* _WHAT IS BEING ASKED_:
Exclude the pictures, and otherwise reproduce the data in full.
** Opening TASK INPUTS block **
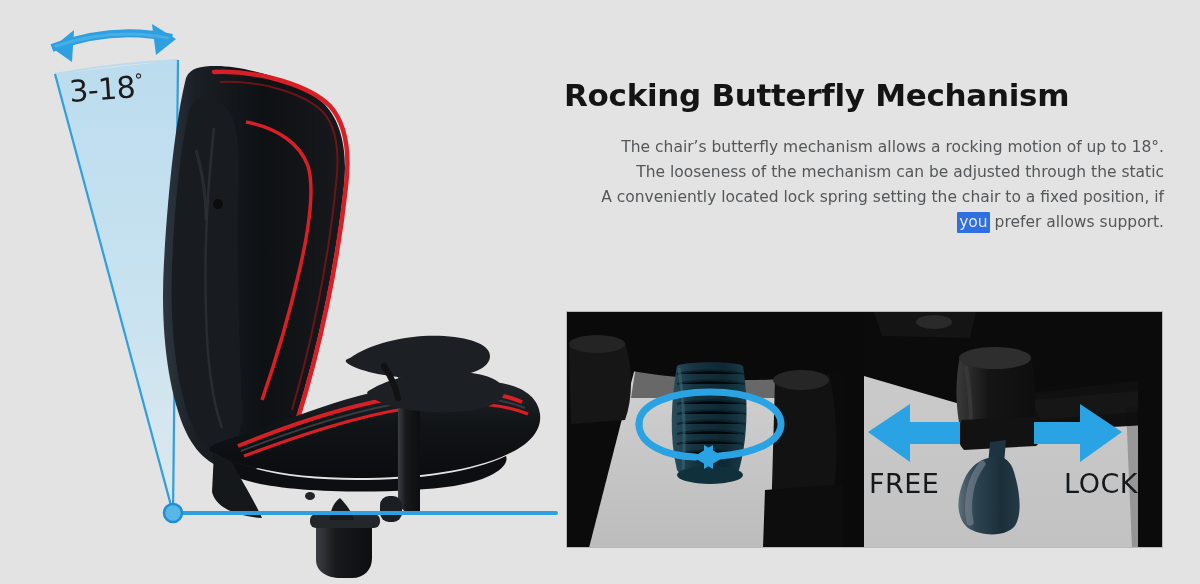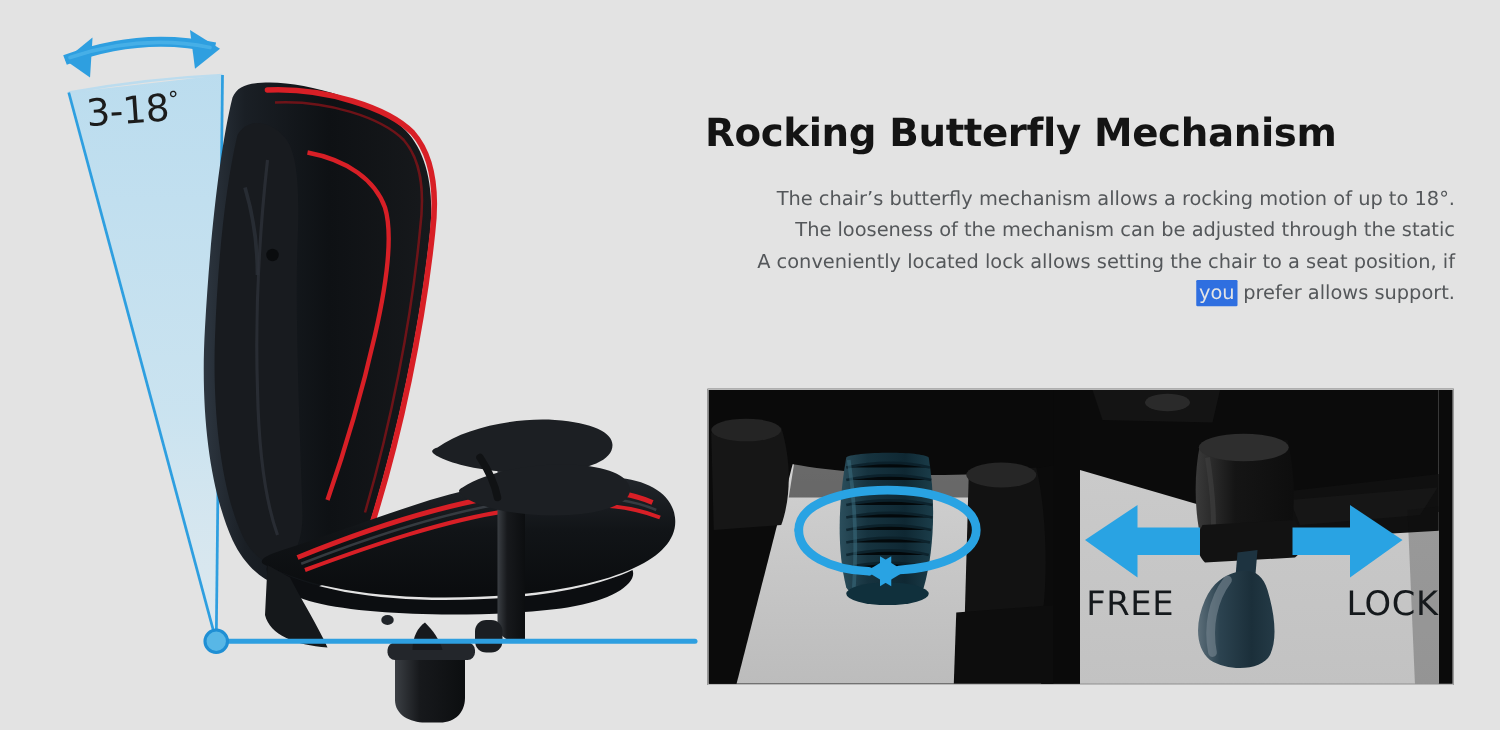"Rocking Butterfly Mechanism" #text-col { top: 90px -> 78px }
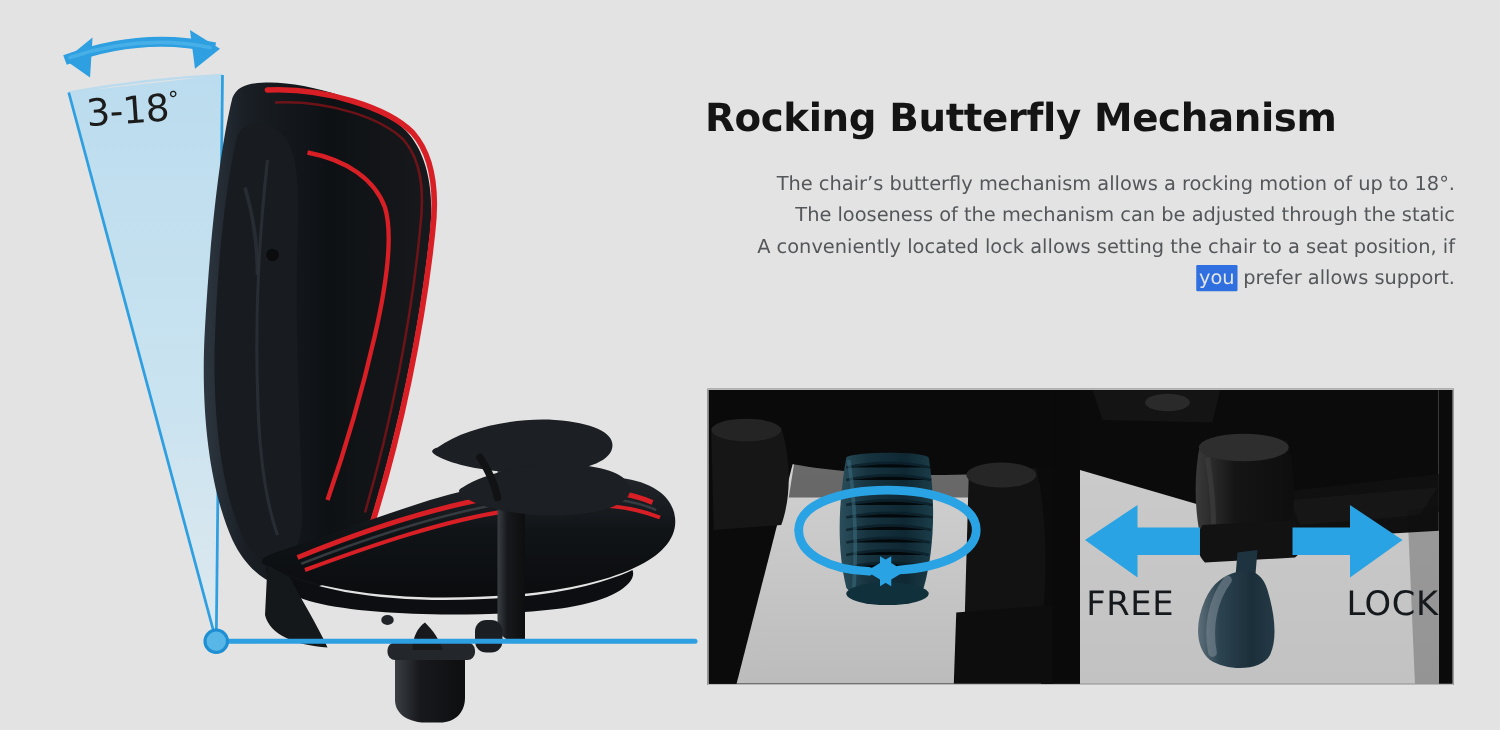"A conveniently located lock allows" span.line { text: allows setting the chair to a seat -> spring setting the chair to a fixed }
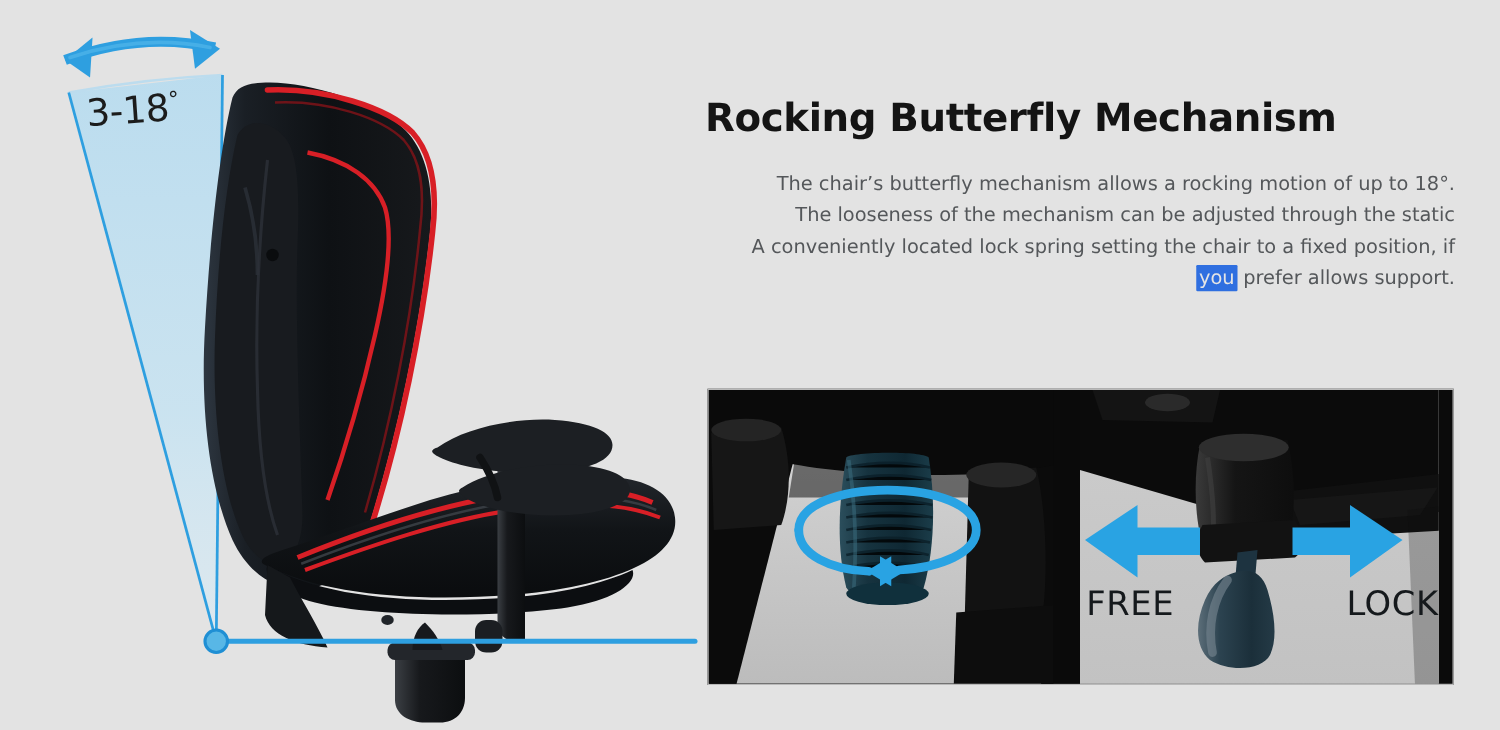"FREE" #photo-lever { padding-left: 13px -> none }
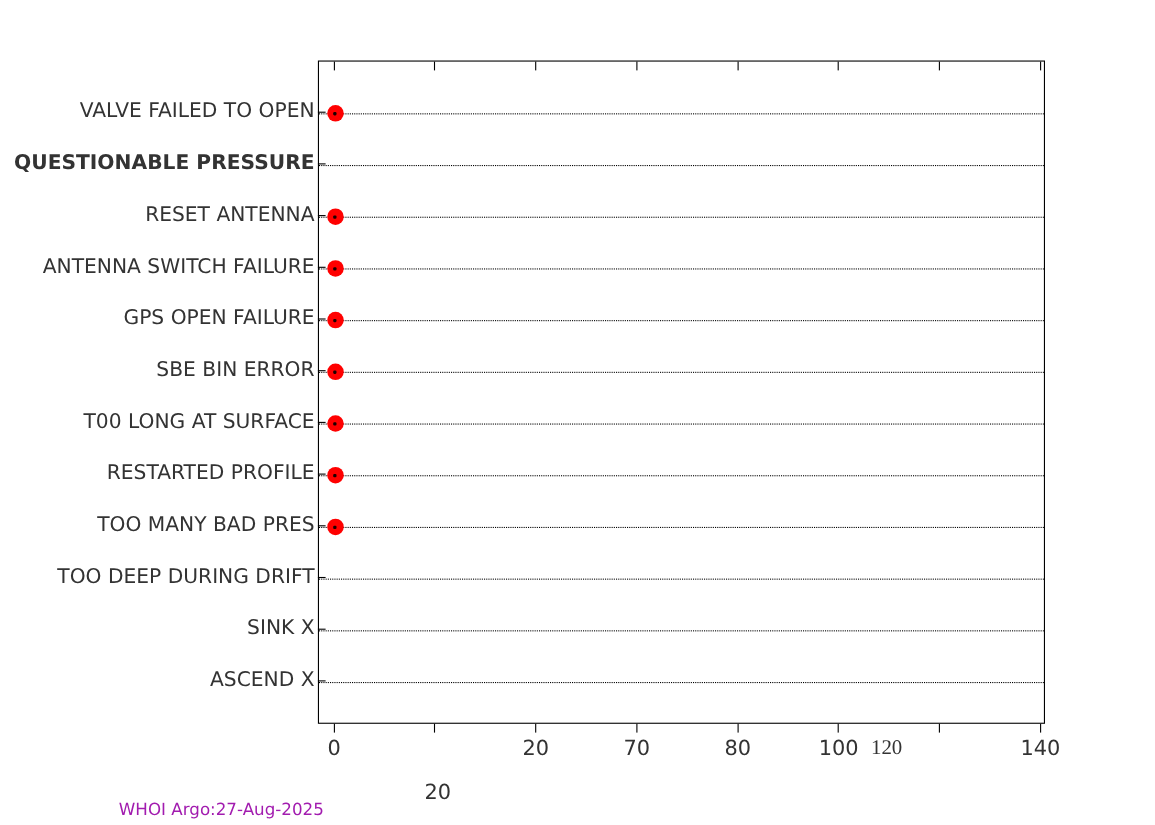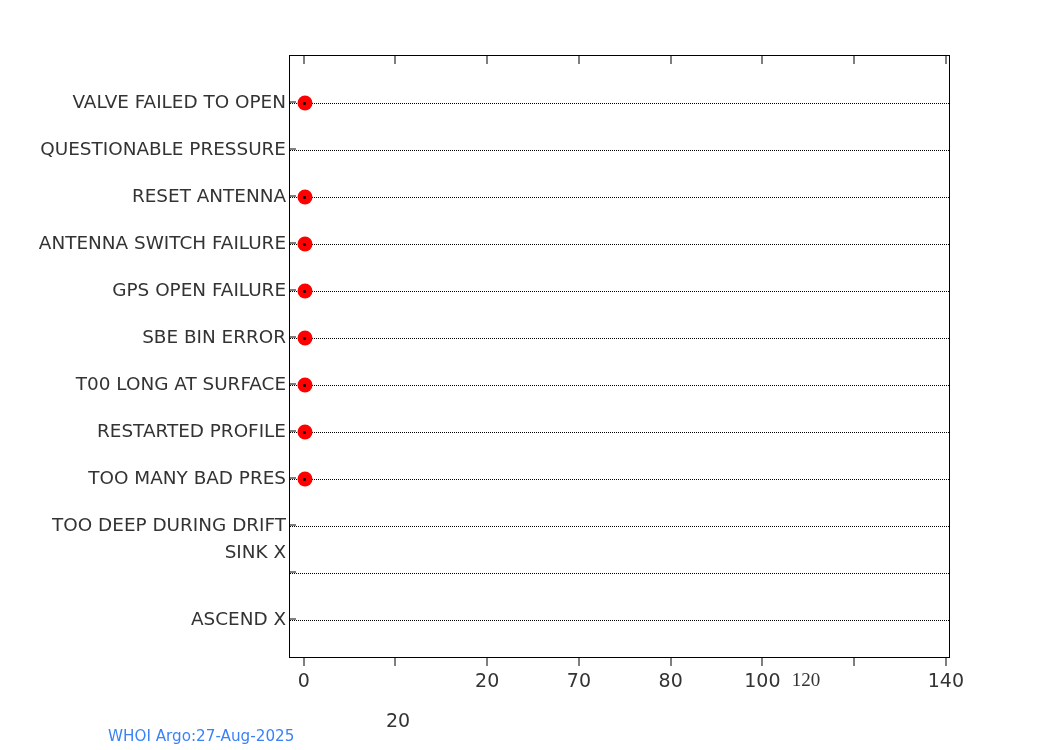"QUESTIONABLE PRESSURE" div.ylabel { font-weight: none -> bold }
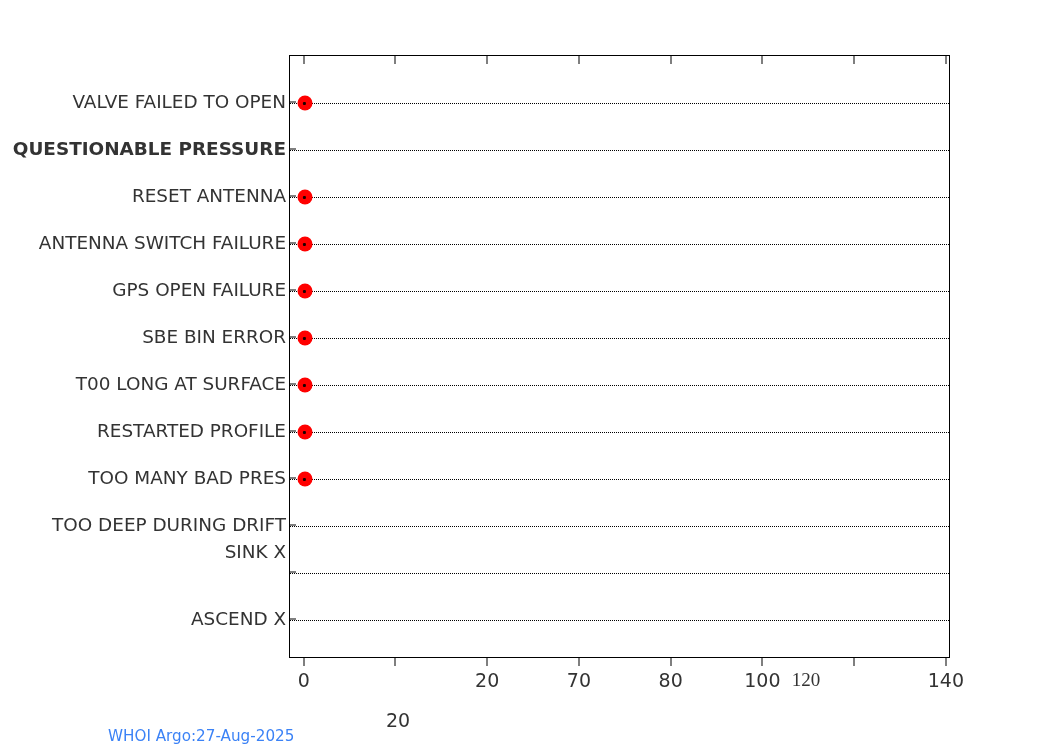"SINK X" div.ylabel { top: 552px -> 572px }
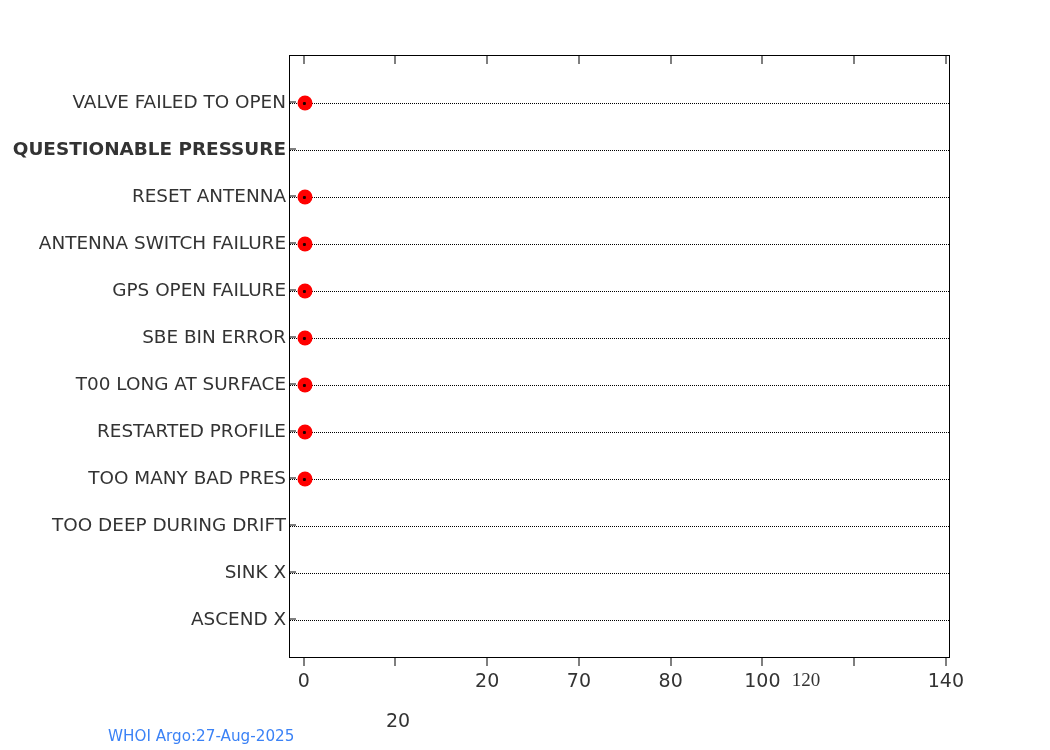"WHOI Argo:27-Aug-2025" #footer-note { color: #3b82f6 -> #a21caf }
** Closing TASK INPUTS block **
* _ANSWER SECTION_:
"Rocking Butterfly Mechanism" #text-col { top: 90px -> 78px }
"A conveniently located lock allows" span.line { text: allows setting the chair to a seat -> spring setting the chair to a fixed }
"FREE" #photo-lever { padding-left: 13px -> none }
"QUESTIONABLE PRESSURE" div.ylabel { font-weight: none -> bold }
"SINK X" div.ylabel { top: 552px -> 572px }
"WHOI Argo:27-Aug-2025" #footer-note { color: #3b82f6 -> #a21caf }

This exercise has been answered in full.